# About this task
Copy the records below without altering a single word.

# Available records
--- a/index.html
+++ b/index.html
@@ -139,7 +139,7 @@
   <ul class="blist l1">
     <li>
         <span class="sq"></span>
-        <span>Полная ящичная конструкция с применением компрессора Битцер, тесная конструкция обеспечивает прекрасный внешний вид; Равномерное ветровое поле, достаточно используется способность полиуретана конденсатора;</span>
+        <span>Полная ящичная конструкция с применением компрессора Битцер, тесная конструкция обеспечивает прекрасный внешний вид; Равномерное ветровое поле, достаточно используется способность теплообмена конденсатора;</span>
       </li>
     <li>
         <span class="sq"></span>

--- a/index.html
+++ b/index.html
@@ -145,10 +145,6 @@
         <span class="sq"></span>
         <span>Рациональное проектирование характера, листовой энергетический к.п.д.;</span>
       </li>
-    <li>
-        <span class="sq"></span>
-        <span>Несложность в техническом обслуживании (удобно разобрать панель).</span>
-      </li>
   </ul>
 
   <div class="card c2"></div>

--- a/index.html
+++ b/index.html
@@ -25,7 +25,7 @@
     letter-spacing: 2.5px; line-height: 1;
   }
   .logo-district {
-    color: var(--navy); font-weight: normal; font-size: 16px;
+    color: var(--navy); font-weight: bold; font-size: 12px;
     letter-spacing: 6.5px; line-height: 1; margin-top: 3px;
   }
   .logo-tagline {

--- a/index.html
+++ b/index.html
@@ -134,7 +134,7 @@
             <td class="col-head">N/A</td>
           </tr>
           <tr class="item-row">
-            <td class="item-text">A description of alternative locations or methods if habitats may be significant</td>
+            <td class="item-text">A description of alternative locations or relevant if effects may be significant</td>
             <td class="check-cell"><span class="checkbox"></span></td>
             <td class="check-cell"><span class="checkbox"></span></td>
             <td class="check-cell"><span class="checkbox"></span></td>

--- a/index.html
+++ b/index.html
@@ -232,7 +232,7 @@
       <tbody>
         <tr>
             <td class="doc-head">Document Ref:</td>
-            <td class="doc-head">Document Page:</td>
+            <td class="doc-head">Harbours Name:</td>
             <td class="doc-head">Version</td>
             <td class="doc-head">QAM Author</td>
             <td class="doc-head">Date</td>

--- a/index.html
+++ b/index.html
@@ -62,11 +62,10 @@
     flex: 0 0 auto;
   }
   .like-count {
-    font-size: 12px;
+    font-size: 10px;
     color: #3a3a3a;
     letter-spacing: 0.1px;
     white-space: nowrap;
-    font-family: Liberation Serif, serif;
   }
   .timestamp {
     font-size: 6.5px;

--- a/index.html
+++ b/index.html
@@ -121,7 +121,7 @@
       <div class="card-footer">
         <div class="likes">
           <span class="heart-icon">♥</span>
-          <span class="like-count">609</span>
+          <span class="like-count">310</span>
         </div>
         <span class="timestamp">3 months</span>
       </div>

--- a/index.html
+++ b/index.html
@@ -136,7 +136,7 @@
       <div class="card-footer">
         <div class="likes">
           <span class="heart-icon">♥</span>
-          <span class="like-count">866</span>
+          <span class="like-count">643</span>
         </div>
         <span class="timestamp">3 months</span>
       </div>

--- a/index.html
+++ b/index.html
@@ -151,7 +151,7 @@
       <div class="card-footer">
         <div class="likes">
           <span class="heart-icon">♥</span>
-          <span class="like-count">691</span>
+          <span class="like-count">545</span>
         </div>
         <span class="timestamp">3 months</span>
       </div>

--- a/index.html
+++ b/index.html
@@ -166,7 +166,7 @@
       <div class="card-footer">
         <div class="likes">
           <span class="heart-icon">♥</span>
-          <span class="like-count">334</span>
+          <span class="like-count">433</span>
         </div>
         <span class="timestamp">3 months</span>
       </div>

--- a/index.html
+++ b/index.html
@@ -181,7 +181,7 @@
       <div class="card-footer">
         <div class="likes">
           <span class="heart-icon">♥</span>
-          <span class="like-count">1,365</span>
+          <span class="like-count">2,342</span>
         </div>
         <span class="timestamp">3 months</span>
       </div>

# Completed exercise
--- a/index.html
+++ b/index.html
@@ -139,7 +139,7 @@
   <ul class="blist l1">
     <li>
         <span class="sq"></span>
-        <span>Полная ящичная конструкция с применением компрессора Битцер, тесная конструкция обеспечивает прекрасный внешний вид; Равномерное ветровое поле, достаточно используется способность полиуретана конденсатора;</span>
+        <span>Полная ящичная конструкция с применением компрессора Битцер, тесная конструкция обеспечивает прекрасный внешний вид; Равномерное ветровое поле, достаточно используется способность теплообмена конденсатора;</span>
       </li>
     <li>
         <span class="sq"></span>

--- a/index.html
+++ b/index.html
@@ -145,10 +145,6 @@
         <span class="sq"></span>
         <span>Рациональное проектирование характера, листовой энергетический к.п.д.;</span>
       </li>
-    <li>
-        <span class="sq"></span>
-        <span>Несложность в техническом обслуживании (удобно разобрать панель).</span>
-      </li>
   </ul>
 
   <div class="card c2"></div>

--- a/index.html
+++ b/index.html
@@ -25,7 +25,7 @@
     letter-spacing: 2.5px; line-height: 1;
   }
   .logo-district {
-    color: var(--navy); font-weight: normal; font-size: 16px;
+    color: var(--navy); font-weight: bold; font-size: 12px;
     letter-spacing: 6.5px; line-height: 1; margin-top: 3px;
   }
   .logo-tagline {

--- a/index.html
+++ b/index.html
@@ -134,7 +134,7 @@
             <td class="col-head">N/A</td>
           </tr>
           <tr class="item-row">
-            <td class="item-text">A description of alternative locations or methods if habitats may be significant</td>
+            <td class="item-text">A description of alternative locations or relevant if effects may be significant</td>
             <td class="check-cell"><span class="checkbox"></span></td>
             <td class="check-cell"><span class="checkbox"></span></td>
             <td class="check-cell"><span class="checkbox"></span></td>

--- a/index.html
+++ b/index.html
@@ -232,7 +232,7 @@
       <tbody>
         <tr>
             <td class="doc-head">Document Ref:</td>
-            <td class="doc-head">Document Page:</td>
+            <td class="doc-head">Harbours Name:</td>
             <td class="doc-head">Version</td>
             <td class="doc-head">QAM Author</td>
             <td class="doc-head">Date</td>

--- a/index.html
+++ b/index.html
@@ -62,11 +62,10 @@
     flex: 0 0 auto;
   }
   .like-count {
-    font-size: 12px;
+    font-size: 10px;
     color: #3a3a3a;
     letter-spacing: 0.1px;
     white-space: nowrap;
-    font-family: Liberation Serif, serif;
   }
   .timestamp {
     font-size: 6.5px;

--- a/index.html
+++ b/index.html
@@ -121,7 +121,7 @@
       <div class="card-footer">
         <div class="likes">
           <span class="heart-icon">♥</span>
-          <span class="like-count">609</span>
+          <span class="like-count">310</span>
         </div>
         <span class="timestamp">3 months</span>
       </div>

--- a/index.html
+++ b/index.html
@@ -136,7 +136,7 @@
       <div class="card-footer">
         <div class="likes">
           <span class="heart-icon">♥</span>
-          <span class="like-count">866</span>
+          <span class="like-count">643</span>
         </div>
         <span class="timestamp">3 months</span>
       </div>

--- a/index.html
+++ b/index.html
@@ -151,7 +151,7 @@
       <div class="card-footer">
         <div class="likes">
           <span class="heart-icon">♥</span>
-          <span class="like-count">691</span>
+          <span class="like-count">545</span>
         </div>
         <span class="timestamp">3 months</span>
       </div>

--- a/index.html
+++ b/index.html
@@ -166,7 +166,7 @@
       <div class="card-footer">
         <div class="likes">
           <span class="heart-icon">♥</span>
-          <span class="like-count">334</span>
+          <span class="like-count">433</span>
         </div>
         <span class="timestamp">3 months</span>
       </div>

--- a/index.html
+++ b/index.html
@@ -181,7 +181,7 @@
       <div class="card-footer">
         <div class="likes">
           <span class="heart-icon">♥</span>
-          <span class="like-count">1,365</span>
+          <span class="like-count">2,342</span>
         </div>
         <span class="timestamp">3 months</span>
       </div>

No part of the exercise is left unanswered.